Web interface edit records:
━━━

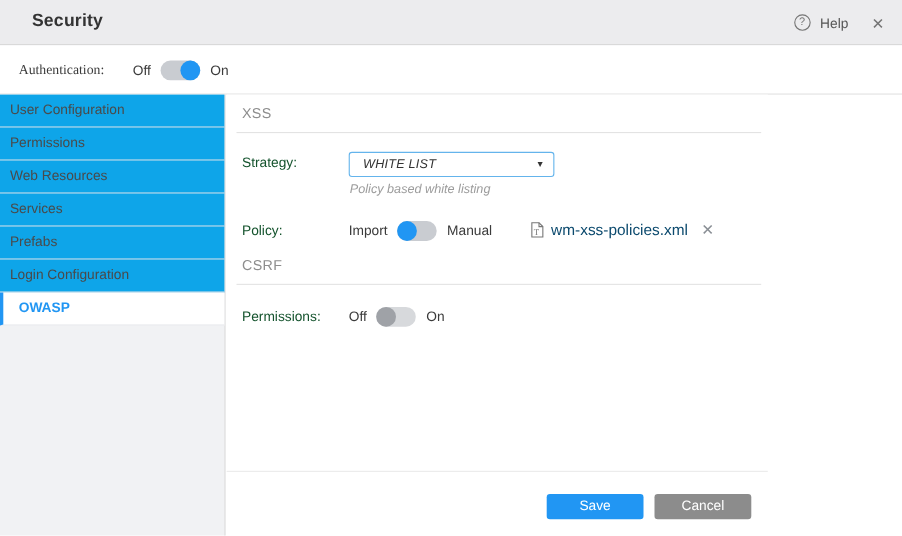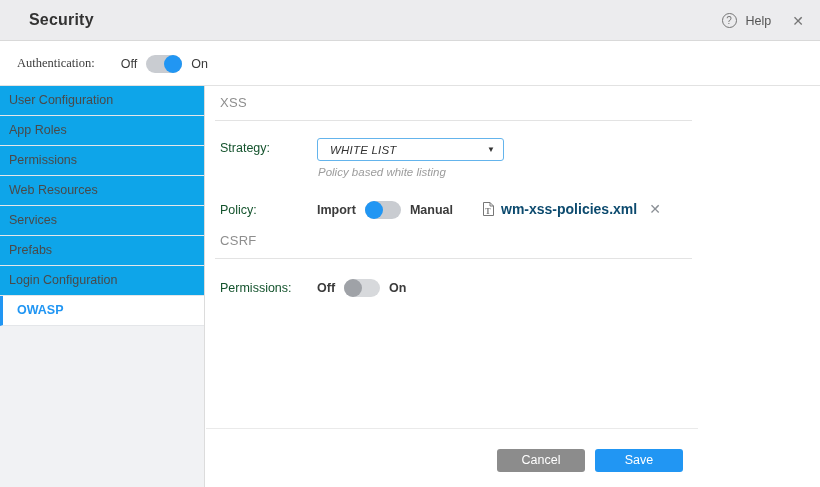--- a/index.html
+++ b/index.html
@@ -95,21 +95,21 @@
   }
   .rule {
     position: absolute; left: 9px; right: 6px; height: 0;
     border-top: 1px solid #e3e3e3;
   }
   .field-label {
     position: absolute; left: 14px;
     font-size: 12.5px; color: #14532d;
   }
   .row-inline {
-    position: absolute; display: flex; align-items: center; font-weight: bold;
+    position: absolute; display: flex; align-items: center;
   }
   .inline-text { font-size: 12.5px; color: #3b3b3b; }
 
   .select-box {
     position: absolute; left: 111px; top: 52px;
     width: 187px; height: 23px;
     background: #ffffff;
     border: 1px solid #64b4ec; border-radius: 3px;
     display: flex; align-items: center;
     padding: 0 8px 0 12px;
@@ -165,21 +165,20 @@
   <span class="auth-label">Authentication:</span>
   <span class="tog-off-label">Off</span>
   <span class="toggle">
     <span class="knob knob-right knob-blue"></span>
   </span>
   <span class="tog-on-label">On</span>
 </div>
 
 <div class="sidebar">
   <div class="side-item">User Configuration</div>
-  <div class="side-item">App Roles</div>
   <div class="side-item">Permissions</div>
   <div class="side-item">Web Resources</div>
   <div class="side-item">Services</div>
   <div class="side-item">Prefabs</div>
   <div class="side-item">Login Configuration</div>
   <div class="side-item selected">OWASP</div>
 </div>
 
 <div class="main">
 
@@ -220,17 +219,17 @@
   <div class="row-inline" style="left: 111px; top: 191px; height: 22px;">
     <span class="inline-text">Off</span>
     <span class="toggle track-light">
       <span class="knob knob-left knob-gray"></span>
     </span>
     <span class="inline-text">On</span>
   </div>
 
   <div class="footer-rule"></div>
   <div class="footer-buttons">
+    <button class="btn btn-save">Save</button>
     <button class="btn btn-cancel">Cancel</button>
-    <button class="btn btn-save">Save</button>
   </div>
 
 </div>
 
 </body></html>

━━━

| Directions |
Keeping the pictures out, print the entries above exactly as written.

| Result for this task |
--- a/index.html
+++ b/index.html
@@ -95,21 +95,21 @@
   }
   .rule {
     position: absolute; left: 9px; right: 6px; height: 0;
     border-top: 1px solid #e3e3e3;
   }
   .field-label {
     position: absolute; left: 14px;
     font-size: 12.5px; color: #14532d;
   }
   .row-inline {
-    position: absolute; display: flex; align-items: center; font-weight: bold;
+    position: absolute; display: flex; align-items: center;
   }
   .inline-text { font-size: 12.5px; color: #3b3b3b; }
 
   .select-box {
     position: absolute; left: 111px; top: 52px;
     width: 187px; height: 23px;
     background: #ffffff;
     border: 1px solid #64b4ec; border-radius: 3px;
     display: flex; align-items: center;
     padding: 0 8px 0 12px;
@@ -165,21 +165,20 @@
   <span class="auth-label">Authentication:</span>
   <span class="tog-off-label">Off</span>
   <span class="toggle">
     <span class="knob knob-right knob-blue"></span>
   </span>
   <span class="tog-on-label">On</span>
 </div>
 
 <div class="sidebar">
   <div class="side-item">User Configuration</div>
-  <div class="side-item">App Roles</div>
   <div class="side-item">Permissions</div>
   <div class="side-item">Web Resources</div>
   <div class="side-item">Services</div>
   <div class="side-item">Prefabs</div>
   <div class="side-item">Login Configuration</div>
   <div class="side-item selected">OWASP</div>
 </div>
 
 <div class="main">
 
@@ -220,17 +219,17 @@
   <div class="row-inline" style="left: 111px; top: 191px; height: 22px;">
     <span class="inline-text">Off</span>
     <span class="toggle track-light">
       <span class="knob knob-left knob-gray"></span>
     </span>
     <span class="inline-text">On</span>
   </div>
 
   <div class="footer-rule"></div>
   <div class="footer-buttons">
+    <button class="btn btn-save">Save</button>
     <button class="btn btn-cancel">Cancel</button>
-    <button class="btn btn-save">Save</button>
   </div>
 
 </div>
 
 </body></html>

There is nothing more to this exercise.